Task item
Output the records exactly. Include every line.

Difference listings:
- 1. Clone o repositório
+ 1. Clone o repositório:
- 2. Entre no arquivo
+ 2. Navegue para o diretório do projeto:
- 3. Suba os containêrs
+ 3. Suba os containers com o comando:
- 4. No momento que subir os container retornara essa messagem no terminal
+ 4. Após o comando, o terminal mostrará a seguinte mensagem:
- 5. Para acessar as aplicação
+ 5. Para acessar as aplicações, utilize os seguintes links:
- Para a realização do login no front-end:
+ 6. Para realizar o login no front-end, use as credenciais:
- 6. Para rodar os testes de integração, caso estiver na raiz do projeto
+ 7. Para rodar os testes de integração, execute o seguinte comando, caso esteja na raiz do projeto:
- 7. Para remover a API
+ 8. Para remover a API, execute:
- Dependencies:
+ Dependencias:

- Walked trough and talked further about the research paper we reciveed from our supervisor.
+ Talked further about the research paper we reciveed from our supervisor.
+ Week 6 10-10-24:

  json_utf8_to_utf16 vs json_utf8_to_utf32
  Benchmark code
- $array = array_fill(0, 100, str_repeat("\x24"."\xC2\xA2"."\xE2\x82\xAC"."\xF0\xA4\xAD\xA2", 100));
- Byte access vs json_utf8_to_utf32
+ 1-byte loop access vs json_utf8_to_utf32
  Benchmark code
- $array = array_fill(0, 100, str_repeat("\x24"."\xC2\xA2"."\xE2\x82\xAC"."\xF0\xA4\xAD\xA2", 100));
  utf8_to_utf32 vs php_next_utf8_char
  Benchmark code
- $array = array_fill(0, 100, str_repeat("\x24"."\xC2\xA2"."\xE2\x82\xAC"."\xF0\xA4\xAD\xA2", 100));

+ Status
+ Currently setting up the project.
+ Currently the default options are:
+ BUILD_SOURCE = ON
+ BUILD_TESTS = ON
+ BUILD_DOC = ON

Solution
- 1. Clone o repositório
+ 1. Clone o repositório:
- 2. Entre no arquivo
+ 2. Navegue para o diretório do projeto:
- 3. Suba os containêrs
+ 3. Suba os containers com o comando:
- 4. No momento que subir os container retornara essa messagem no terminal
+ 4. Após o comando, o terminal mostrará a seguinte mensagem:
- 5. Para acessar as aplicação
+ 5. Para acessar as aplicações, utilize os seguintes links:
- Para a realização do login no front-end:
+ 6. Para realizar o login no front-end, use as credenciais:
- 6. Para rodar os testes de integração, caso estiver na raiz do projeto
+ 7. Para rodar os testes de integração, execute o seguinte comando, caso esteja na raiz do projeto:
- 7. Para remover a API
+ 8. Para remover a API, execute:
- Dependencies:
+ Dependencias:

- Walked trough and talked further about the research paper we reciveed from our supervisor.
+ Talked further about the research paper we reciveed from our supervisor.
+ Week 6 10-10-24:

  json_utf8_to_utf16 vs json_utf8_to_utf32
  Benchmark code
- $array = array_fill(0, 100, str_repeat("\x24"."\xC2\xA2"."\xE2\x82\xAC"."\xF0\xA4\xAD\xA2", 100));
- Byte access vs json_utf8_to_utf32
+ 1-byte loop access vs json_utf8_to_utf32
  Benchmark code
- $array = array_fill(0, 100, str_repeat("\x24"."\xC2\xA2"."\xE2\x82\xAC"."\xF0\xA4\xAD\xA2", 100));
  utf8_to_utf32 vs php_next_utf8_char
  Benchmark code
- $array = array_fill(0, 100, str_repeat("\x24"."\xC2\xA2"."\xE2\x82\xAC"."\xF0\xA4\xAD\xA2", 100));

+ Status
+ Currently setting up the project.
+ Currently the default options are:
+ BUILD_SOURCE = ON
+ BUILD_TESTS = ON
+ BUILD_DOC = ON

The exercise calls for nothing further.